Все эти историко-философские и поэтические представления Гоголя имеют прямую аналогию в размышлениях Гердера о грядущем всемирно-историческом значении отсталых в его время европейских стран, в том числе и России, а из входящих в нее «наций» — непосредственно украинской. Прогнозируя будущее человечества, Гердер в «Дневнике моего путешествия» писал: «Украина станет новой Грецией. Прекрасное небо, простирающееся над этим народом, его веселый нрав, музыкальность, плодородные нивы и т. д. когда-нибудь воспрянут от сна. Из множества малых диких народов, какими были когда-то и греки, возникнет цивилизованная нация. Ее границы будут простираться от Черного моря и оттуда по всему миру. Венгрия… часть Польши и России станут причастными к этой новой культуре. С Северо-Запада этот дух распространится по всей ныне погруженной в сон Европе и заставит ее служить тому же духовному началу». [540]
540
Гердер И.-Г. Избранные соч.

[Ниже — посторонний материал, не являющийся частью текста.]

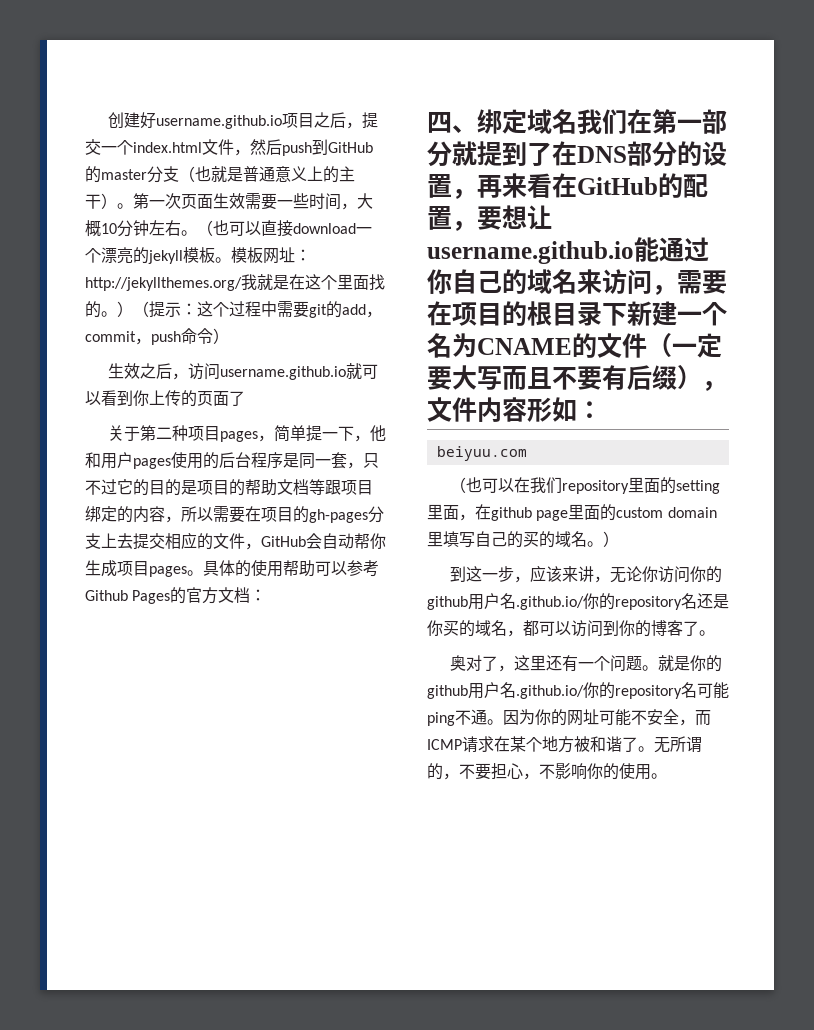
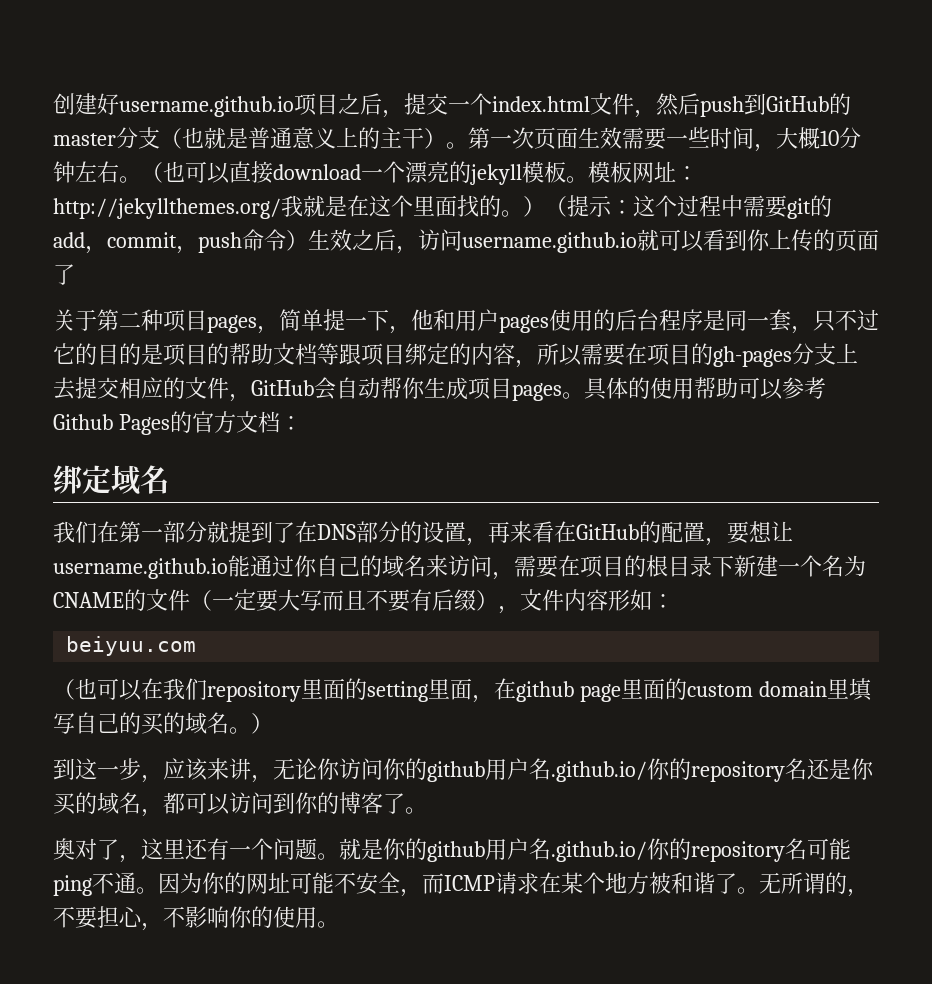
(229, 336) // -> (308, 240) none
[427,112,477,133] 四、 -> (302, 423) none
(577, 121) none -> (169, 479) //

М. — Л., 1959, с. 324–325.
Гердера вместе с двумя другими известными представителями просветительской историографии — Шлецером и Миллером — Гоголь называл «великими путеводителями» исторического знания, но полагал, что всем троим недоставало необходимого для полноты этого знания «высокого драматического искусства повествования», а также «занимательности рассказа Вальтера Скотта и его умения замечать самые тонкие оттенки», и еще — «шекспировского искусства развивать крупные черты характеров в тесных границах». Если присоединить все эти качества к достоинствам трудов Шлецера, Миллера и Гердера, тогда бы, по убеждению Гоголя, и «составился такой историк, которого требует всеобщая история» (8, 89).